VW lodged its defence at the High Court in London at 5pm (BST) on Friday (July 6) in response to a 39-page submission from lawyers representing more than 60,000 British claimants who have applied to seek compensation.

The German car firm is facing one of the biggest consumer group actions in British legal history for fitting ‘defeat devices’ to some of its diesel-engine models to cheat strict clean air regulations concerning harmful NOx gases.

Up to 1.2m owners and former owners of affected cars in the UK – including VWs, Audis, Seats and Skodas – are eligible to join the claim for compensation with a deadline of October 26 to sign up.

Lawyers from Slater and Gordon – which is leading the action – said VW’s Friday evening legal submission was “laughable” and would anger affected motorists in the UK, with VW denying almost every point put to them - even those they had previously admitted to in other countries.

Gareth Pope, specialist group litigation lawyer from Slater and Gordon, said: “The defence’s case is risible and will be infuriating for those motorists who were hoodwinked into buying a vehicle they believed was legal and environmentally sound. They have been let down and cheated.

“It has been two years since the scandal broke, yet still VW has done nothing to compensate owners in the UK despite the fact 1.2m people owned affected vehicles. Instead all we have got is mealy-mouthed excuses and denials, and I am sure we will hear a great deal of technical language in attempt to worm their way out of giving their customers back what they are potentially owed.

“It’s important VW is held to account. We have built up a case with normal, hard working people who have bought a car in good faith but have been taken for a ride by a car giant. It’s now time for them to hit back.”

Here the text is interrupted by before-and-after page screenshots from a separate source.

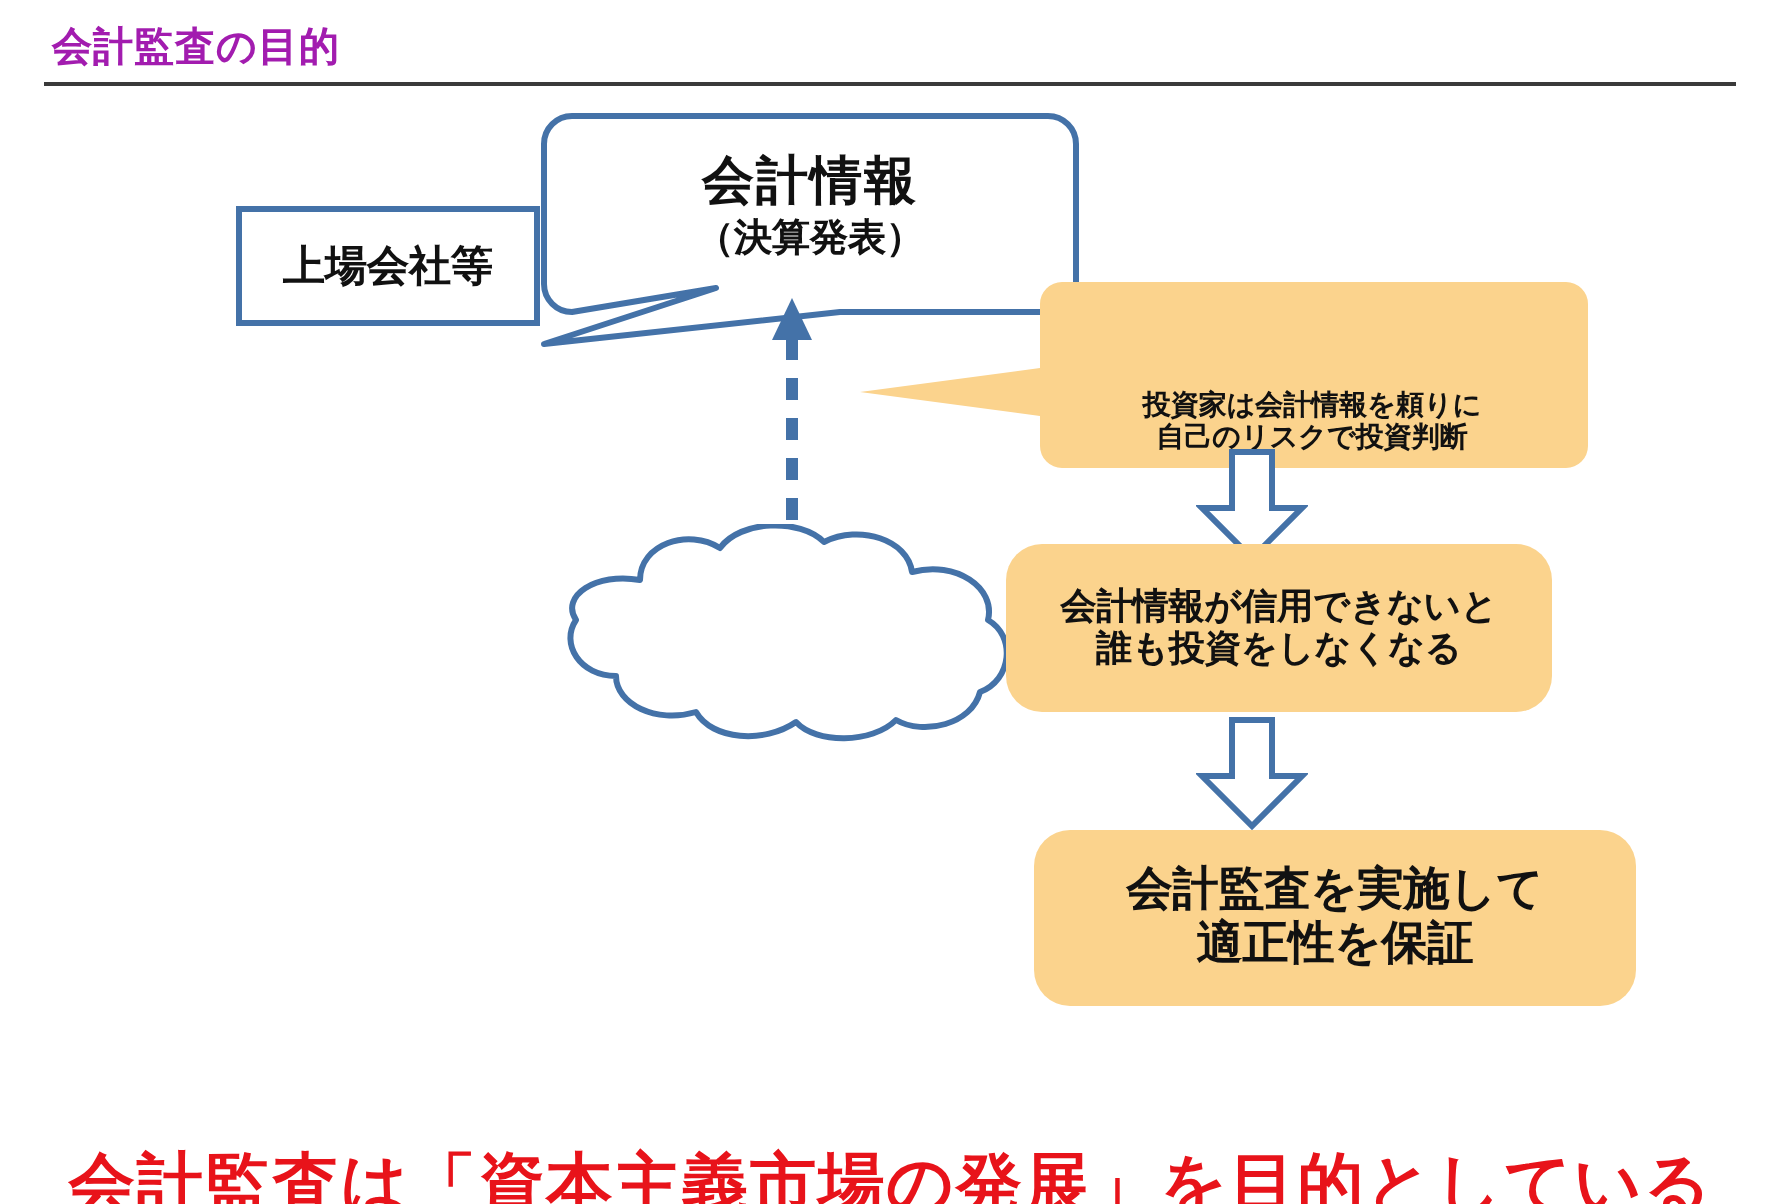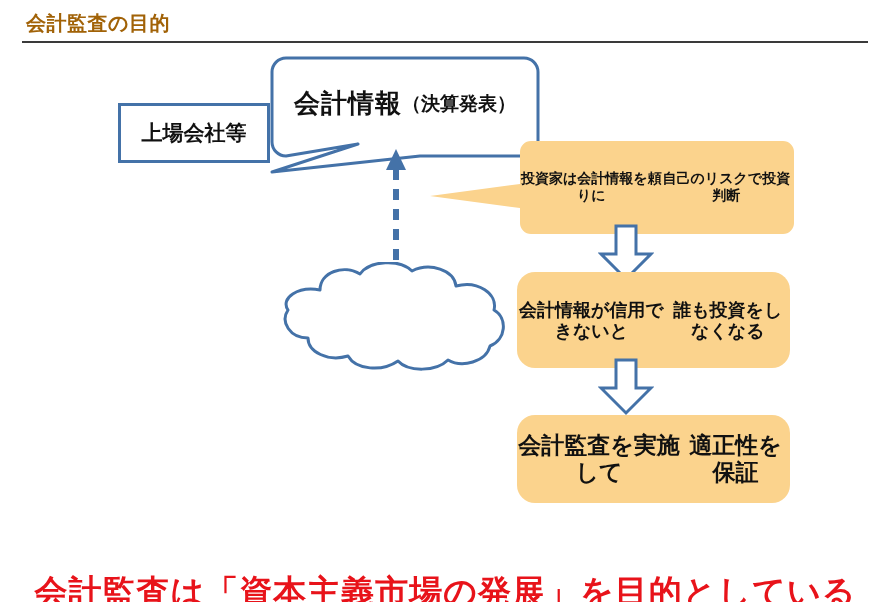"会計監査の目的" #slide-title { color: #a16207 -> #a21caf }
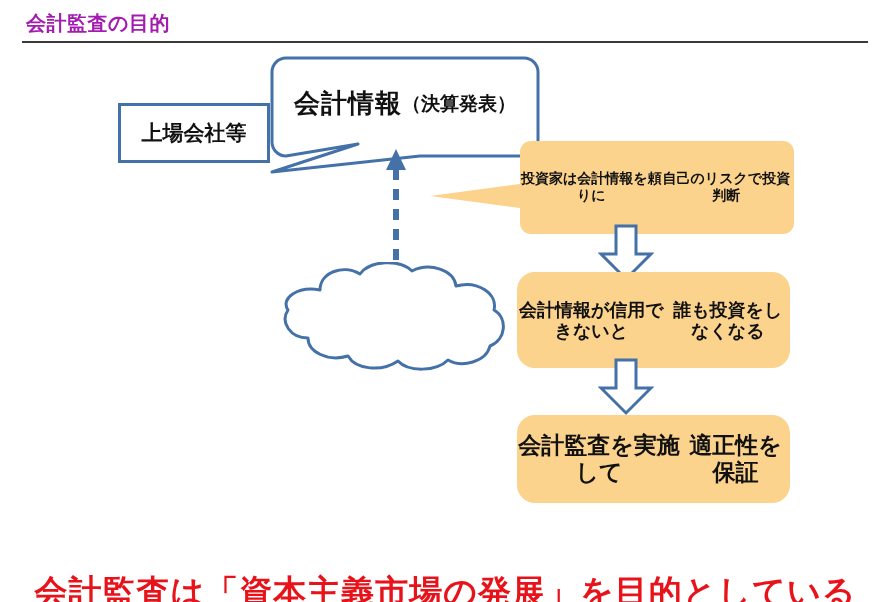"会計情報" .shape-text { flex-direction: row -> column }
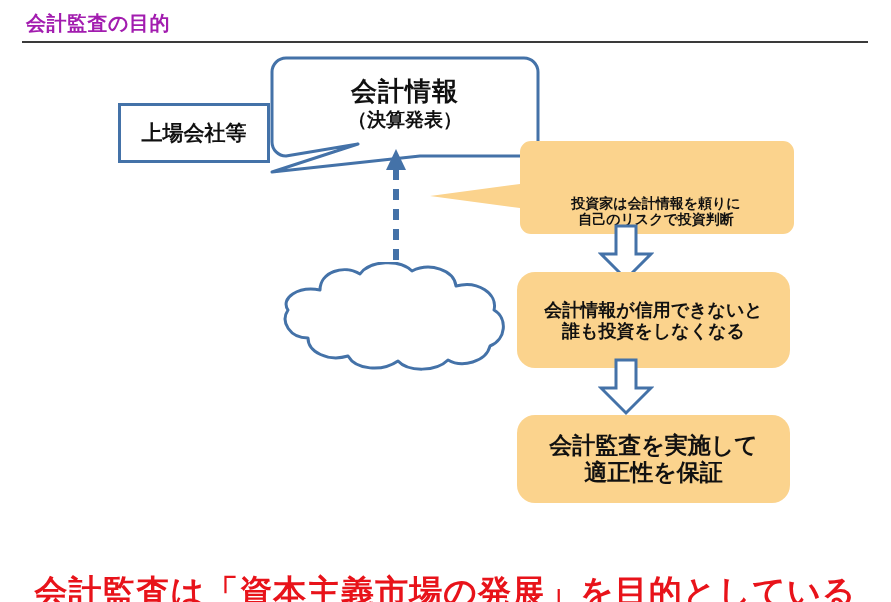"会計情報が信用できないと" #box-distrust { height: 96px -> 84px; left: 517px -> 503px }
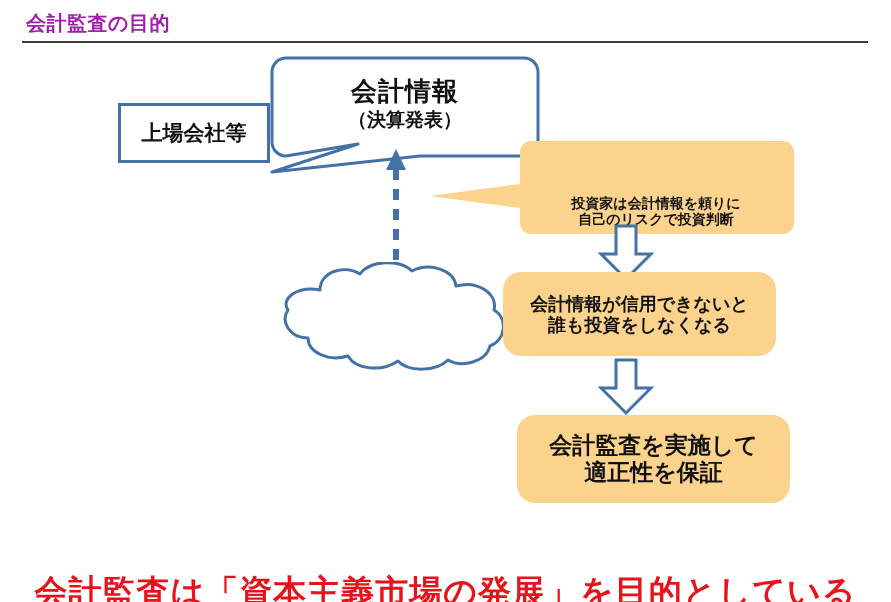"会計監査を実施して" #box-audit { padding-left: none -> 28px }
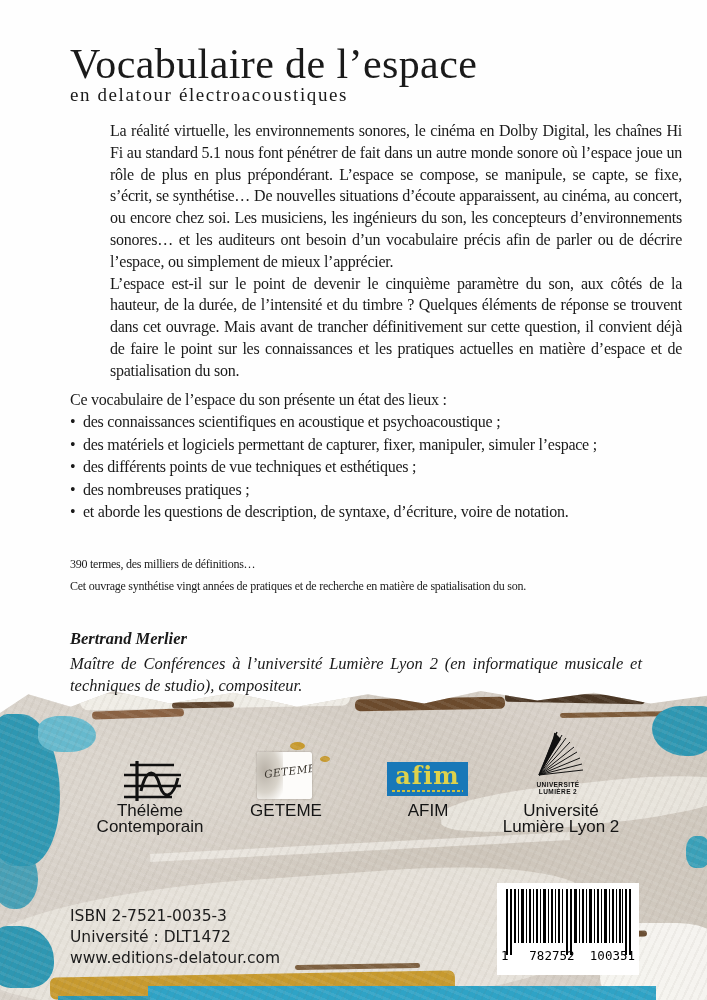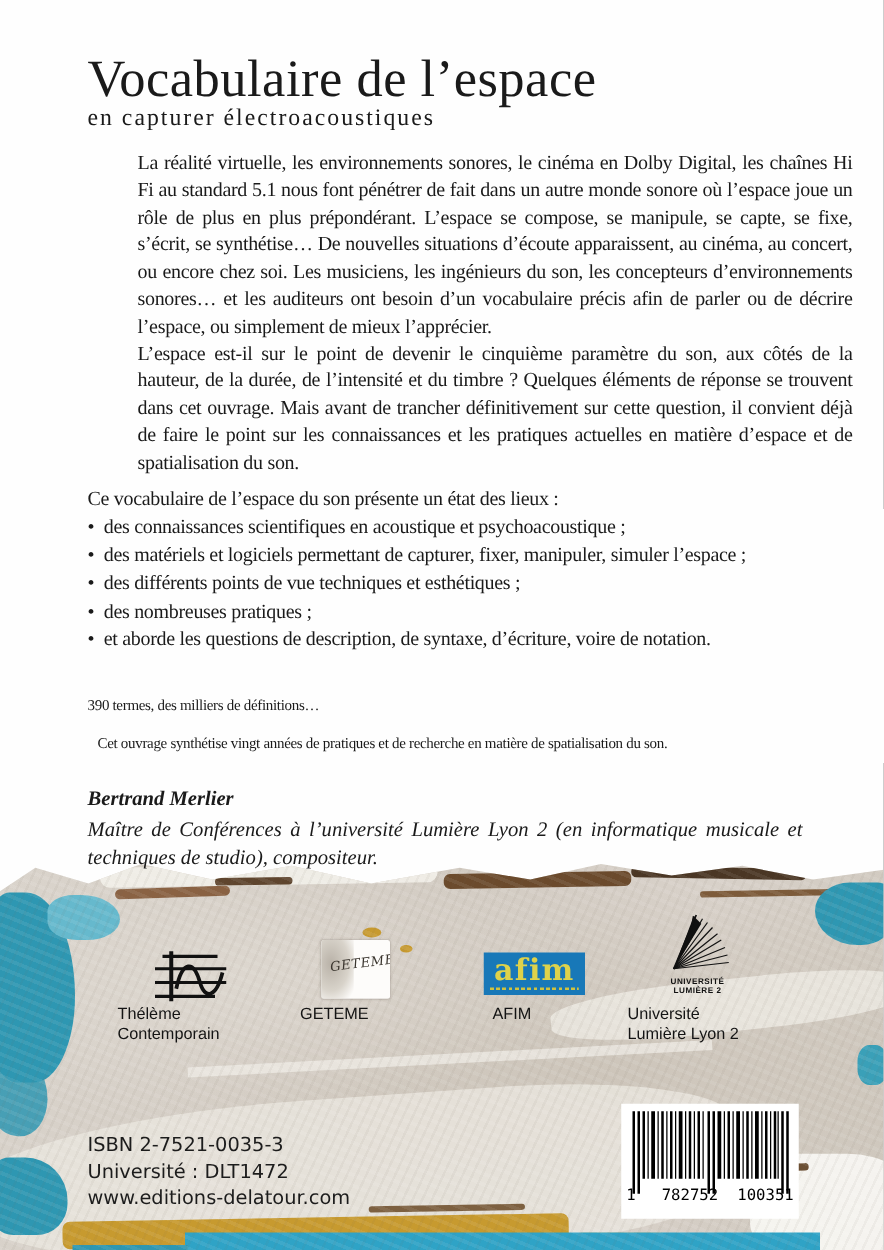"en capturer électroacoustiques" div.abs { text: capturer -> delatour }
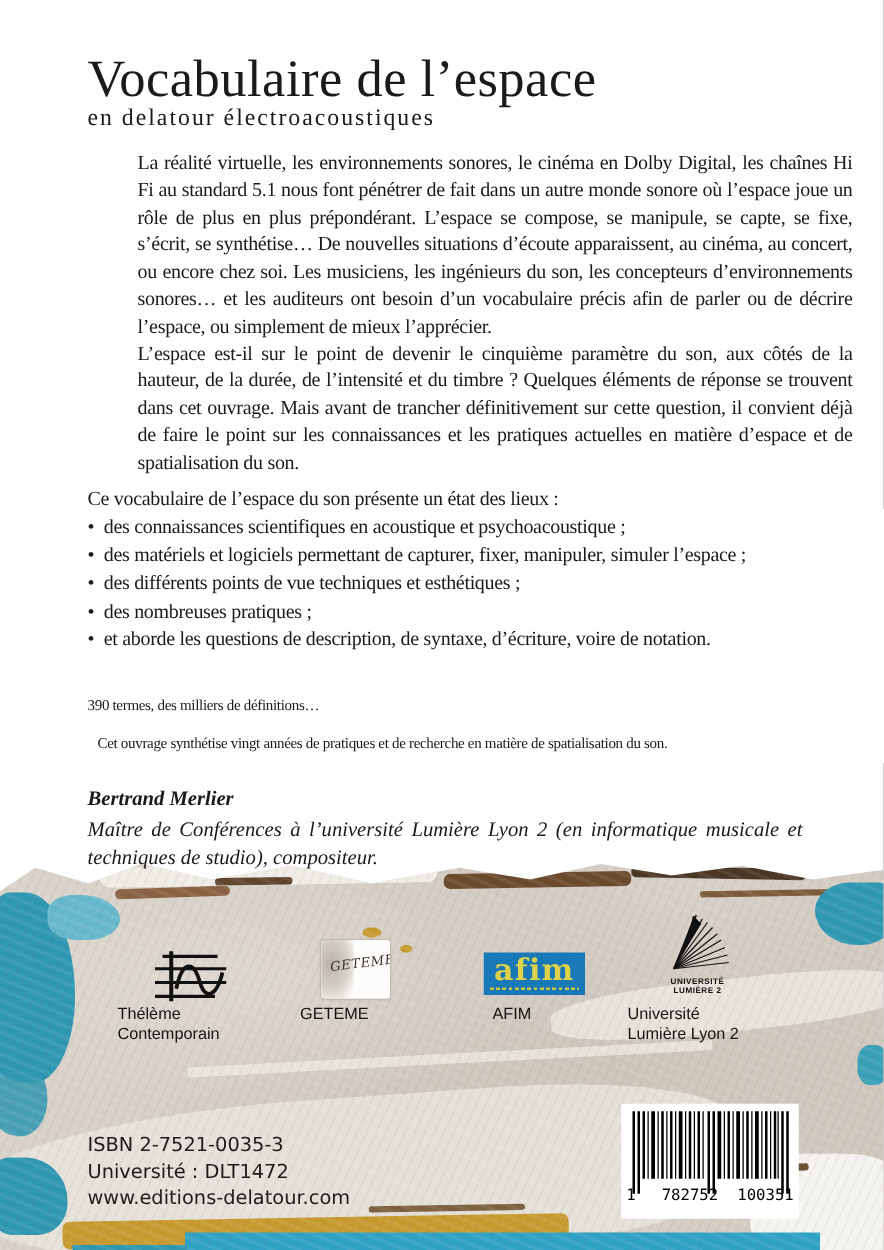"Cet ouvrage synthétise vingt années" .summary .just { margin: 8px -> 0 }
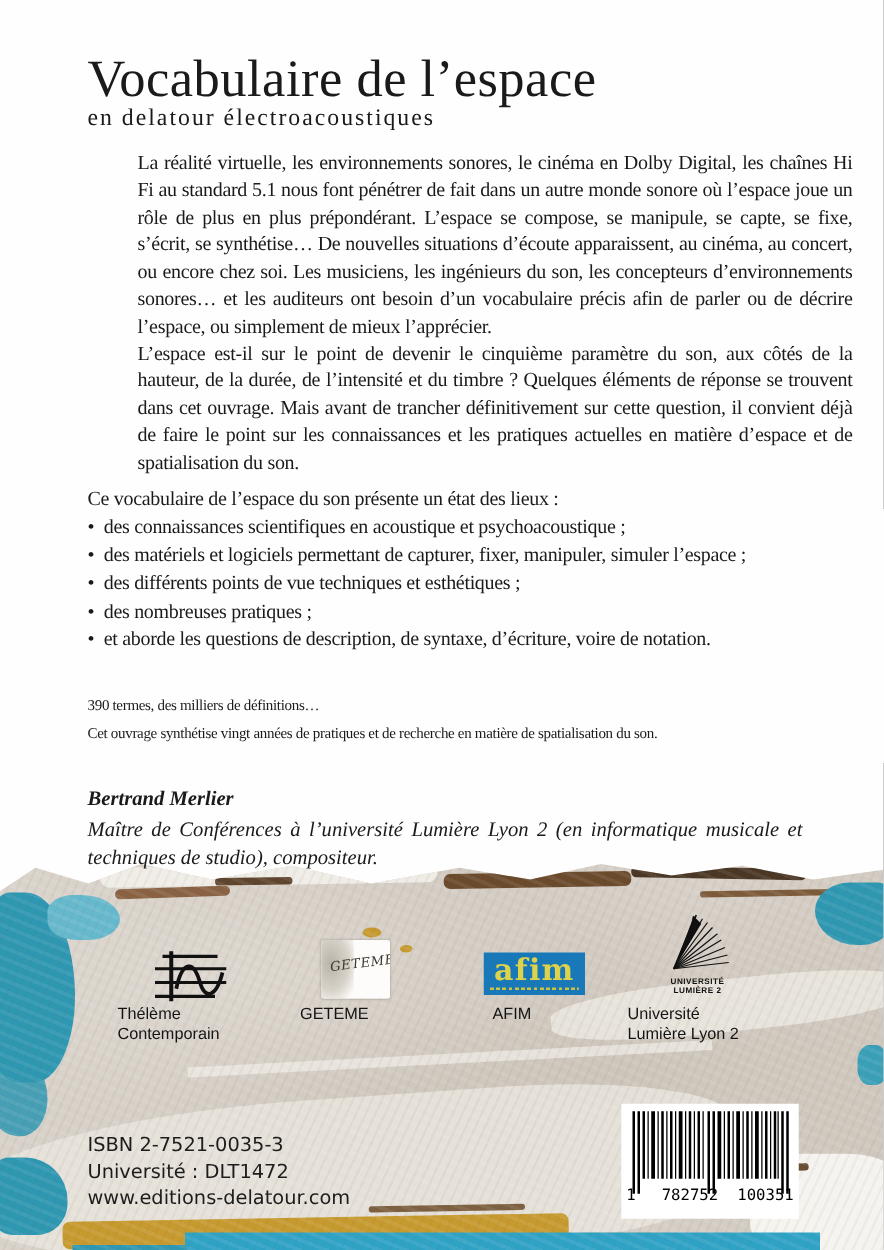"Thélème" .caption { font-size: 13px -> 17px; text-align: none -> center }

Brian Levine, 51, from Gloucestershire, who is on the client committee for the group action,

said: “The denials from VW are an insult to the intelligence of unsuspecting motorists like me. I would like VW to show some respect to their customers, to the normal man and woman in the street, to hold their hands up and admit what they have done and we can all move on.

“The way they are treating their UK customers is disgraceful.”

In the US, VW admitted it deliberately equipped diesel-engine cars with illegal software. Civil and criminal fines and the bill for repairing engines has cost it almost $30bn and the emissions scandal has also resulted in VW executives being jailed.

Audi’s chief executive Rupert Stadler last month became one of the most high-profile executives to be arrested and charged with fraud and the falsification of documents which allowed VW to fit the defeat devices.

In the UK, VW’s only response has been to offer consumers a ‘fix’ that claimants have reported did not work, with 40 per cent of those signed up through Slater and Gordon revealing their car has suffered technical problems since undergoing VW’s procedure.

In the papers lodged on Friday, VW denied deceiving consumers by designing and installing an illegal “defeat device” into certain diesel engines which detected when emissions were being checked under test conditions and turned on pollution controls that were not employed in normal driving conditions.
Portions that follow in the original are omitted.